The accident, if I may use that term a little inaccurately, merely created the occasion for the break. It would presumably have broken soon enough anyhow, and certainly when the vehicle was next put into reverse.
I am not unconscious of the body of authority which throws the burden of loss upon a party where something for which he is responsible causes the ultimate result which gives rise to loss. Many of these cases arise under the Workers' Compensation Acts. The typical case is the case of a worker with a diseased heart who suffers a trifling accident and dies. The employer pays the full measure of compensation.
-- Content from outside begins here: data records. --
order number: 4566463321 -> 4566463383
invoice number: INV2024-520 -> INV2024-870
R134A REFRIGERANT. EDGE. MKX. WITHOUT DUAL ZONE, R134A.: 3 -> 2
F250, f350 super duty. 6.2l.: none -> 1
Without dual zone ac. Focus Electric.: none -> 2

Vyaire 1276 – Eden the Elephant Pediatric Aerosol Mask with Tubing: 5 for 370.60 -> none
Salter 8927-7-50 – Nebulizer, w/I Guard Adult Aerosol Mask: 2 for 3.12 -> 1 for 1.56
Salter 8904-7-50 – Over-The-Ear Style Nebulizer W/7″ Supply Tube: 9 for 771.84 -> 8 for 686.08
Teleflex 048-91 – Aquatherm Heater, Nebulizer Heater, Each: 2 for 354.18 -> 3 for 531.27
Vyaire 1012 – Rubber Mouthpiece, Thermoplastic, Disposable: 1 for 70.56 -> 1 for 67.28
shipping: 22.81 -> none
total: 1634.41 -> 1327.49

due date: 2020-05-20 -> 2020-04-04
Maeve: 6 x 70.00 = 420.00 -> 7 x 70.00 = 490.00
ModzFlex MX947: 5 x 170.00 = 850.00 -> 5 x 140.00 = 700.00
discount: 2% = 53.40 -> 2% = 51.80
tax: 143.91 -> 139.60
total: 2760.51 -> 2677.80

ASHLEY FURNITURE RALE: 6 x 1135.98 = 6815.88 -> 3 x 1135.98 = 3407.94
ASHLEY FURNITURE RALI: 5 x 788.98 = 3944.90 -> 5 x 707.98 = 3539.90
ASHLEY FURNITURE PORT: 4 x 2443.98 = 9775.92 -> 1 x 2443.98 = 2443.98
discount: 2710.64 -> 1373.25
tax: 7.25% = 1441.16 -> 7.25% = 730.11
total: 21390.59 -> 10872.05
But that, apart from any reference to statutory provisions, is because he is responsible for the consequences of what caused the ultimate result. Equally, a tort feasor takes his victim as he finds him. But there too the tort feasor is responsible for the tortious act which caused the ultimate damage. Here there is no proof-the proof is to the contrary-that the piston was damaged when the vehicle met the pothole. The appellant can, in consequence, get no benefit from the suggestion that the piston was damaged when the vehicle met the pothole and that the final break when the driver tried to reverse on to the road, was in consequence, an integral part of one incident so that the same result accrues as if the piston were fractured by the striking of the pothole. On the contrary, the appellant's own witness testified that the piston would not be damaged by the vehicle meeting the pothole and, in effect, that the breaking of the piston was in normal use.
I reject the suggestion that in the circumstances disclosed by the evidence there was anything in the nature of an explosion. There is no suggestion of anything of the kind and certainly none of any such explosion as is made the subject of cover by the policy. What I have said covers all the grounds of appeal.
I would dismiss the appeal with costs.